# TASK
Below is a listing; print exactly its lines from the one containing "(181, 167) none" down to the one containing "(246, 509) none", both inclusive, with every picture left out.

# DATA PROVIDED
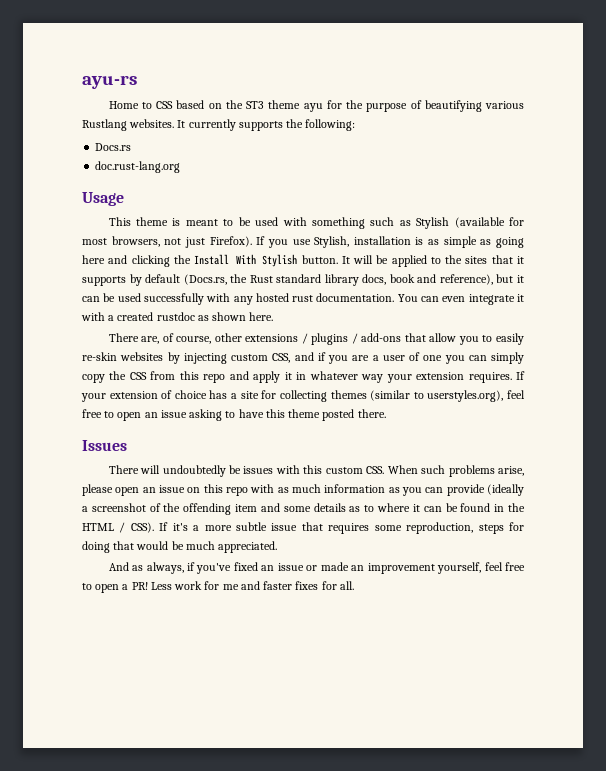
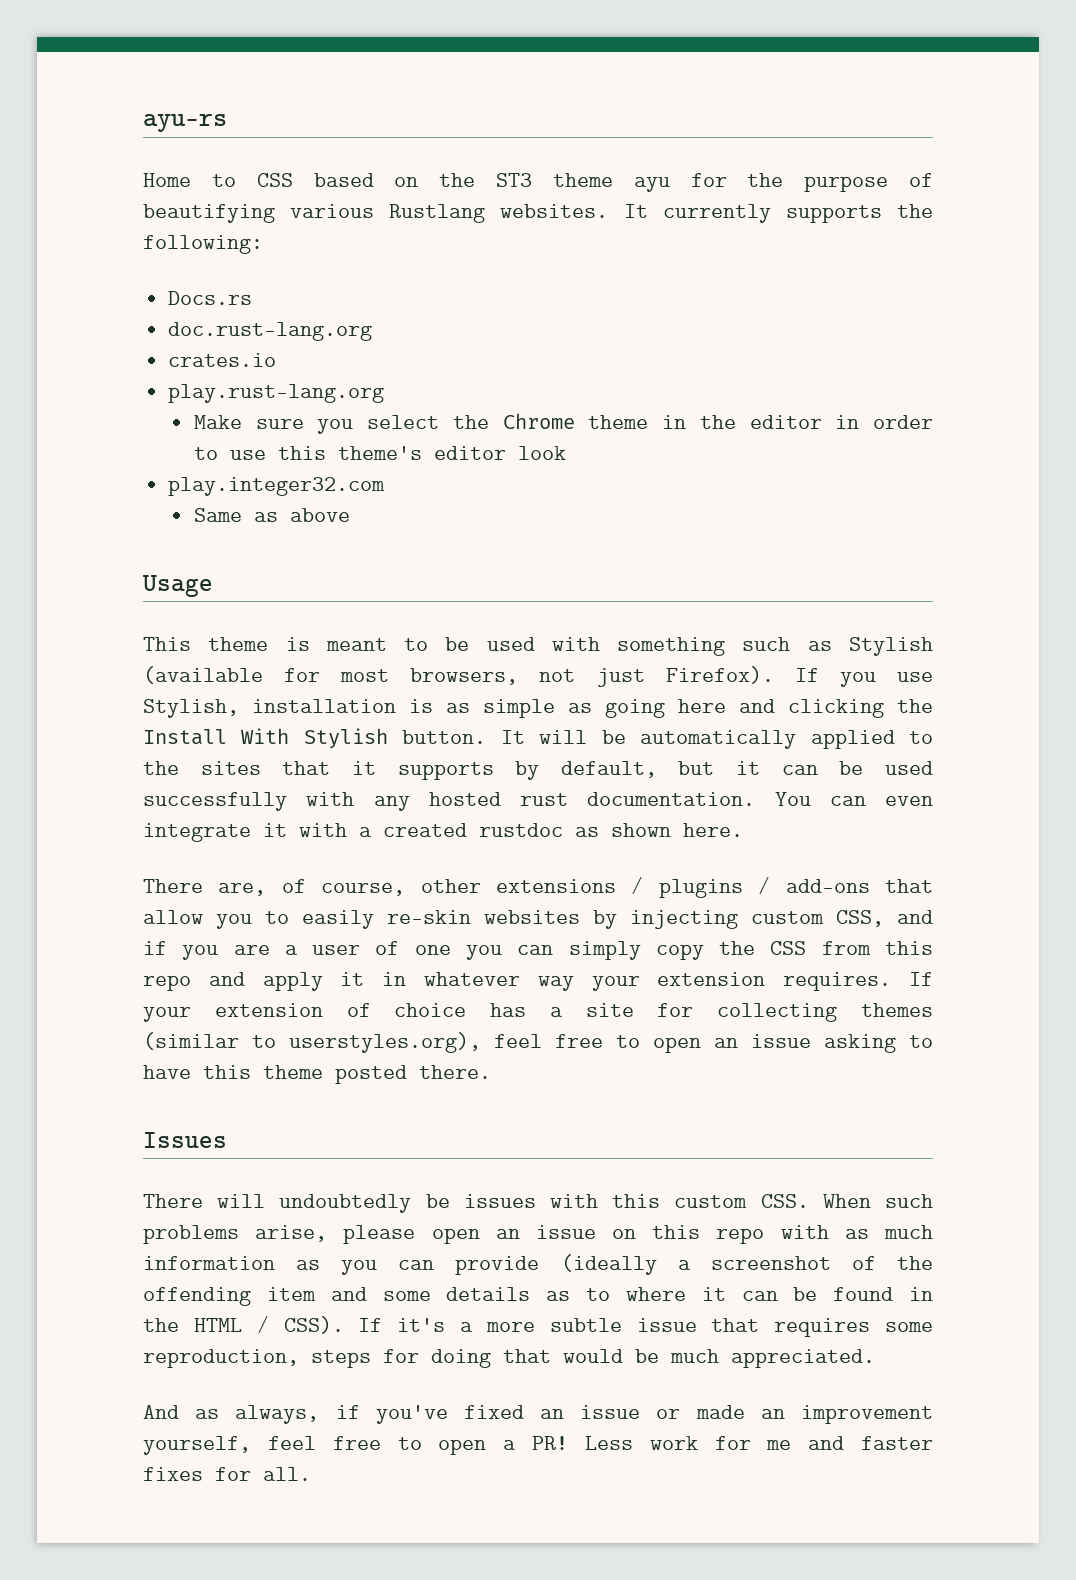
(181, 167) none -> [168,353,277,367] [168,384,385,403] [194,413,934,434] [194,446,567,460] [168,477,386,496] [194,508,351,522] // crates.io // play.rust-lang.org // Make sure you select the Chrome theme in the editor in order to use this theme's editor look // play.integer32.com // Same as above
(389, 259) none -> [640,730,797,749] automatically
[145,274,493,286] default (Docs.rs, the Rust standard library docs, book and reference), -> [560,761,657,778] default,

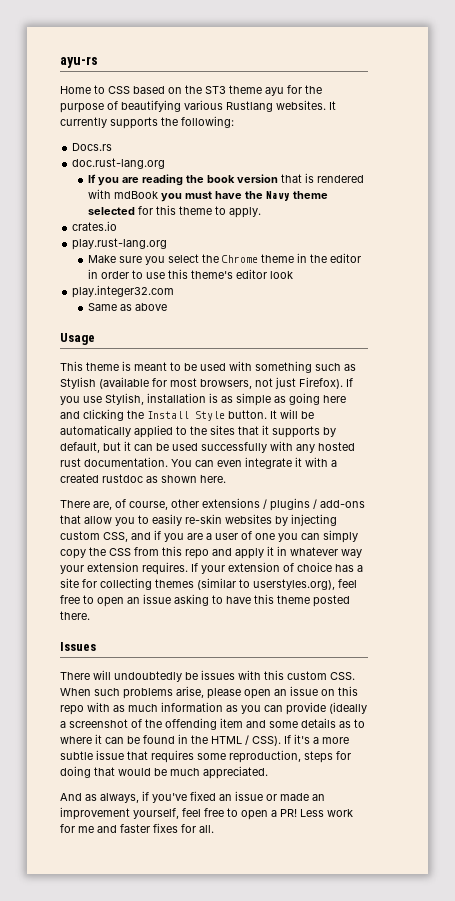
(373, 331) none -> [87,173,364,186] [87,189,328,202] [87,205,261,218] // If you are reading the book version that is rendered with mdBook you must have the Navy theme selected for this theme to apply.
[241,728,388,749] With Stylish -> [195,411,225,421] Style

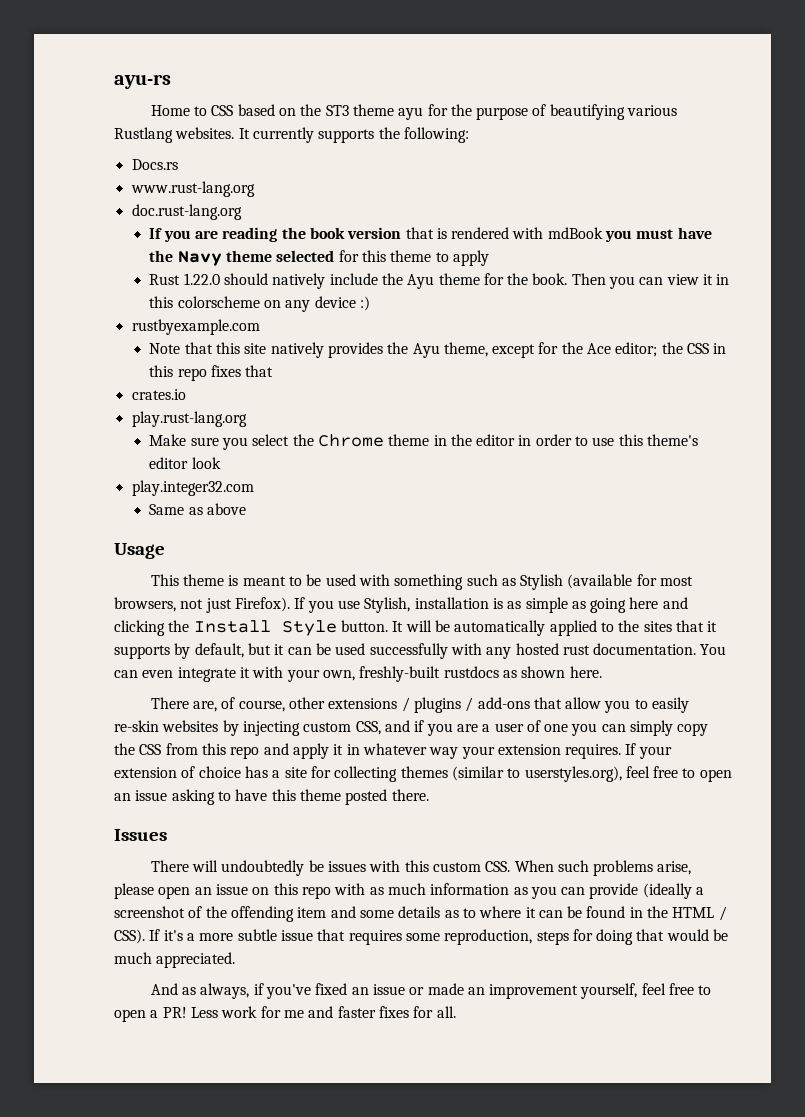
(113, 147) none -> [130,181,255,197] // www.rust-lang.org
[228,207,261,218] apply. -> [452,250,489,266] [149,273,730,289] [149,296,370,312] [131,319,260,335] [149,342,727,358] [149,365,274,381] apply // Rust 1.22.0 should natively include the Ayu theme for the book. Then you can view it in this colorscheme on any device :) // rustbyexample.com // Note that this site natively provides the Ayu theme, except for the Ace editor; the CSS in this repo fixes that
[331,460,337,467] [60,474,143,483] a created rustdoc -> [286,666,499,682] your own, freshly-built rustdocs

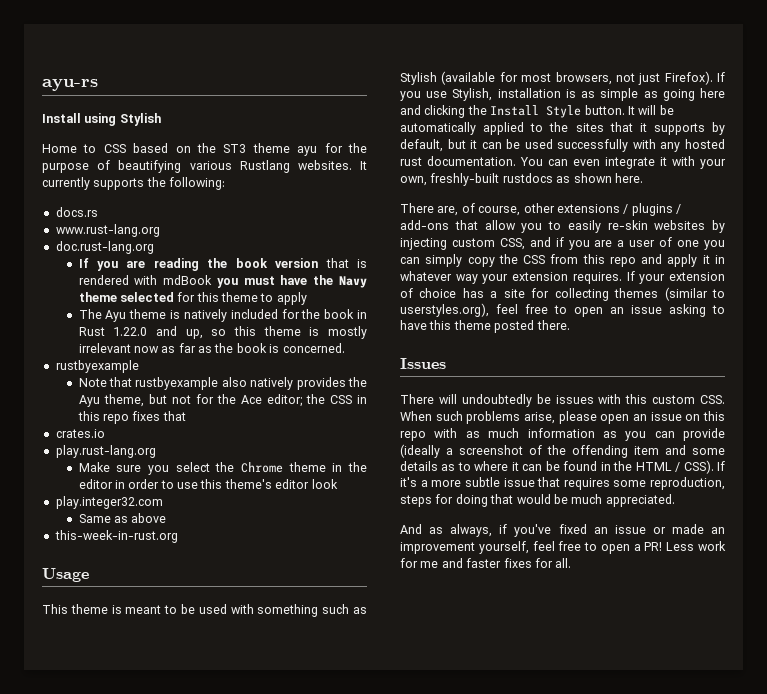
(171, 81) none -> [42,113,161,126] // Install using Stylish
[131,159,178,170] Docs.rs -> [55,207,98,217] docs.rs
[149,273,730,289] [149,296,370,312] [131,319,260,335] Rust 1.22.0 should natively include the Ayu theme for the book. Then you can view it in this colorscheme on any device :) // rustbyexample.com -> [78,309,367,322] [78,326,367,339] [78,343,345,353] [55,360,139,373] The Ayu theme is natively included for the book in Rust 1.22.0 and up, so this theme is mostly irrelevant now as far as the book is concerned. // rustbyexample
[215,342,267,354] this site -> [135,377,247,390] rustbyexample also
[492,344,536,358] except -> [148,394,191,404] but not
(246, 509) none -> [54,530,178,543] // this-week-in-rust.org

--

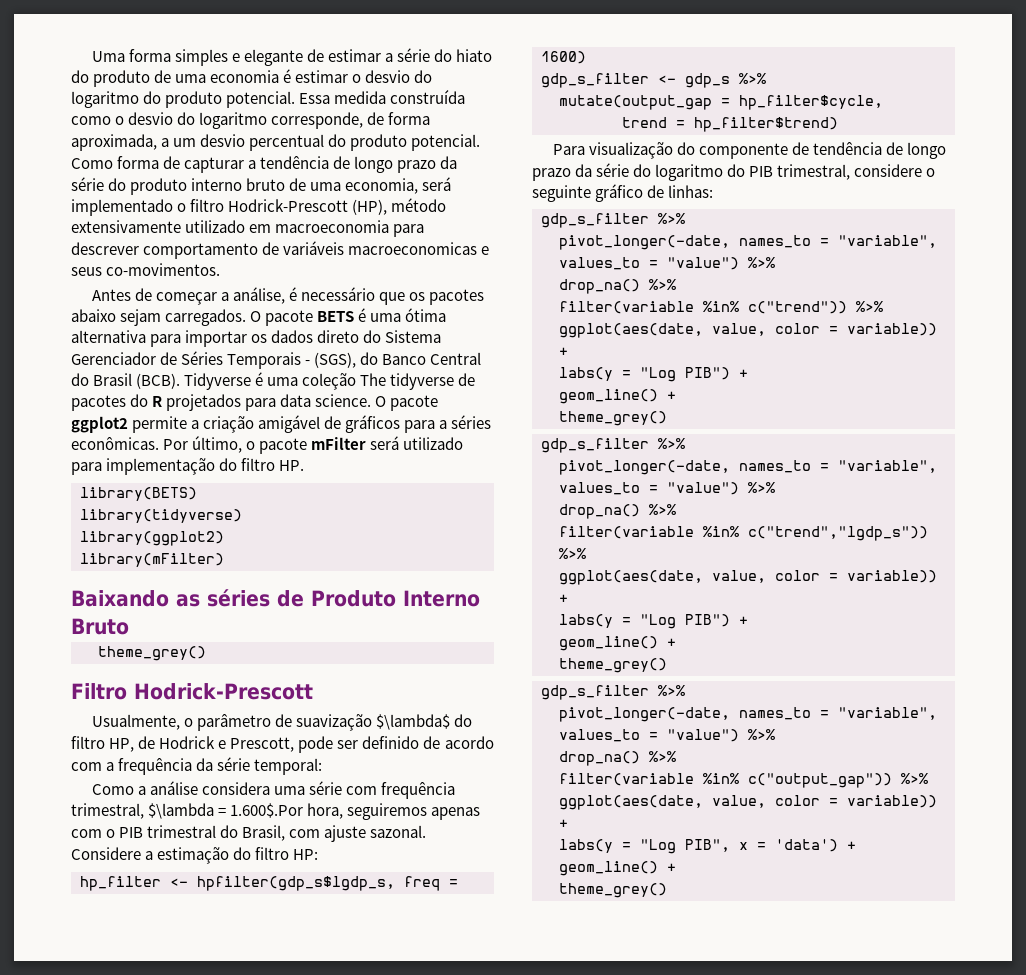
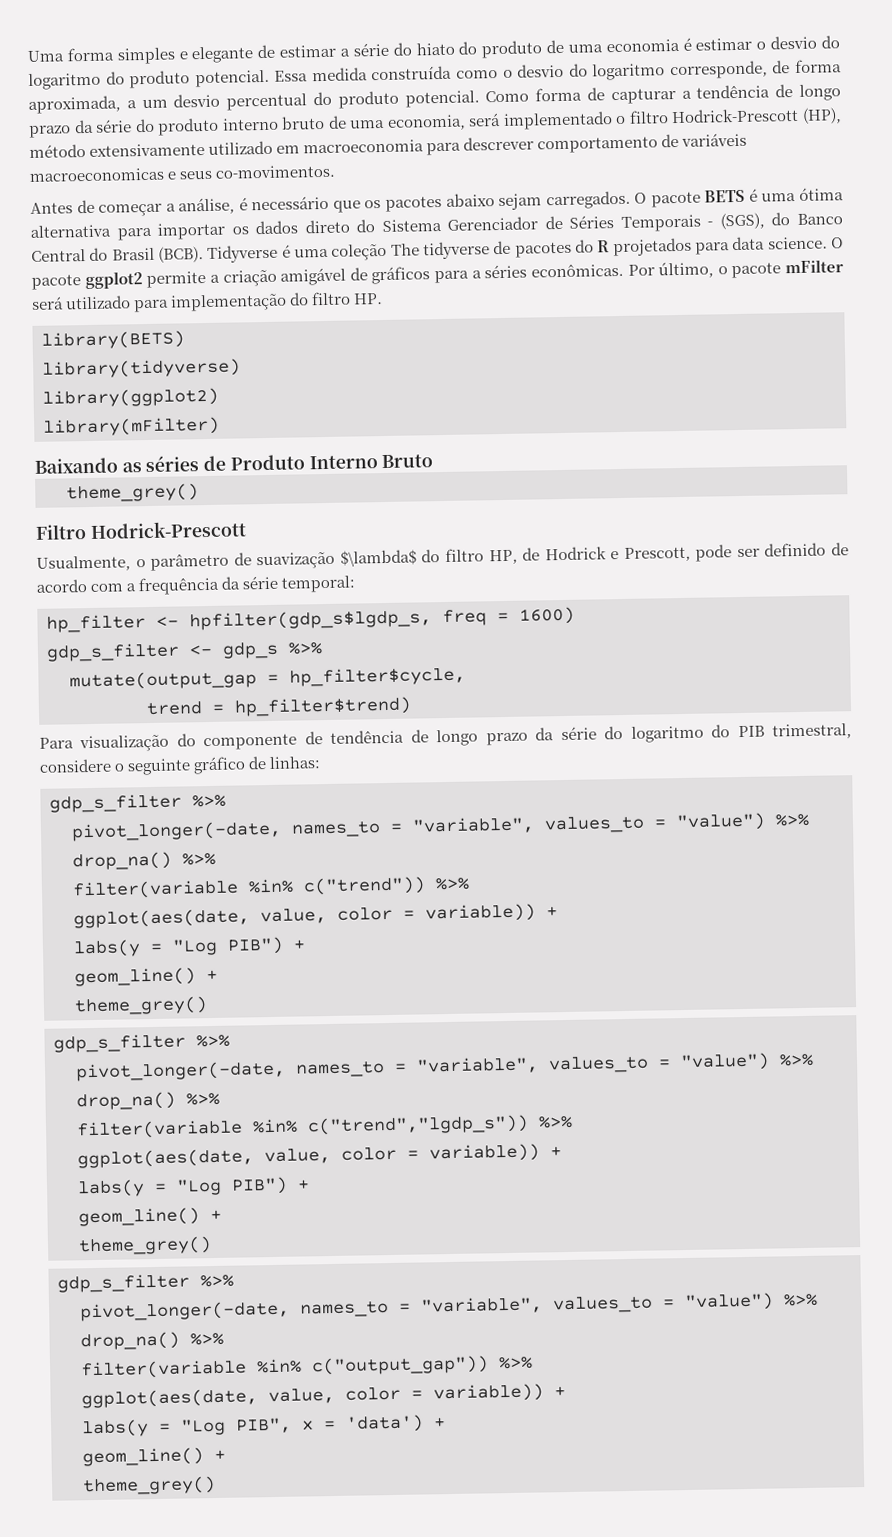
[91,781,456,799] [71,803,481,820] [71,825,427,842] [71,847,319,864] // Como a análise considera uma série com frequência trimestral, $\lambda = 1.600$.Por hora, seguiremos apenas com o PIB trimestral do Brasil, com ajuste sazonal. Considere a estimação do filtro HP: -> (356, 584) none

---

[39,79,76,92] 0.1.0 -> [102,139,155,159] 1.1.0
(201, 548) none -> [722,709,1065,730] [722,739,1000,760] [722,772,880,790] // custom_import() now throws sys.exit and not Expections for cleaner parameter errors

# WRITTEN RESPONSE
(181, 167) none -> [168,353,277,367] [168,384,385,403] [194,413,934,434] [194,446,567,460] [168,477,386,496] [194,508,351,522] // crates.io // play.rust-lang.org // Make sure you select the Chrome theme in the editor in order to use this theme's editor look // play.integer32.com // Same as above
(389, 259) none -> [640,730,797,749] automatically
[145,274,493,286] default (Docs.rs, the Rust standard library docs, book and reference), -> [560,761,657,778] default,

(373, 331) none -> [87,173,364,186] [87,189,328,202] [87,205,261,218] // If you are reading the book version that is rendered with mdBook you must have the Navy theme selected for this theme to apply.
[241,728,388,749] With Stylish -> [195,411,225,421] Style

(113, 147) none -> [130,181,255,197] // www.rust-lang.org
[228,207,261,218] apply. -> [452,250,489,266] [149,273,730,289] [149,296,370,312] [131,319,260,335] [149,342,727,358] [149,365,274,381] apply // Rust 1.22.0 should natively include the Ayu theme for the book. Then you can view it in this colorscheme on any device :) // rustbyexample.com // Note that this site natively provides the Ayu theme, except for the Ace editor; the CSS in this repo fixes that
[331,460,337,467] [60,474,143,483] a created rustdoc -> [286,666,499,682] your own, freshly-built rustdocs

(171, 81) none -> [42,113,161,126] // Install using Stylish
[131,159,178,170] Docs.rs -> [55,207,98,217] docs.rs
[149,273,730,289] [149,296,370,312] [131,319,260,335] Rust 1.22.0 should natively include the Ayu theme for the book. Then you can view it in this colorscheme on any device :) // rustbyexample.com -> [78,309,367,322] [78,326,367,339] [78,343,345,353] [55,360,139,373] The Ayu theme is natively included for the book in Rust 1.22.0 and up, so this theme is mostly irrelevant now as far as the book is concerned. // rustbyexample
[215,342,267,354] this site -> [135,377,247,390] rustbyexample also
[492,344,536,358] except -> [148,394,191,404] but not
(246, 509) none -> [54,530,178,543] // this-week-in-rust.org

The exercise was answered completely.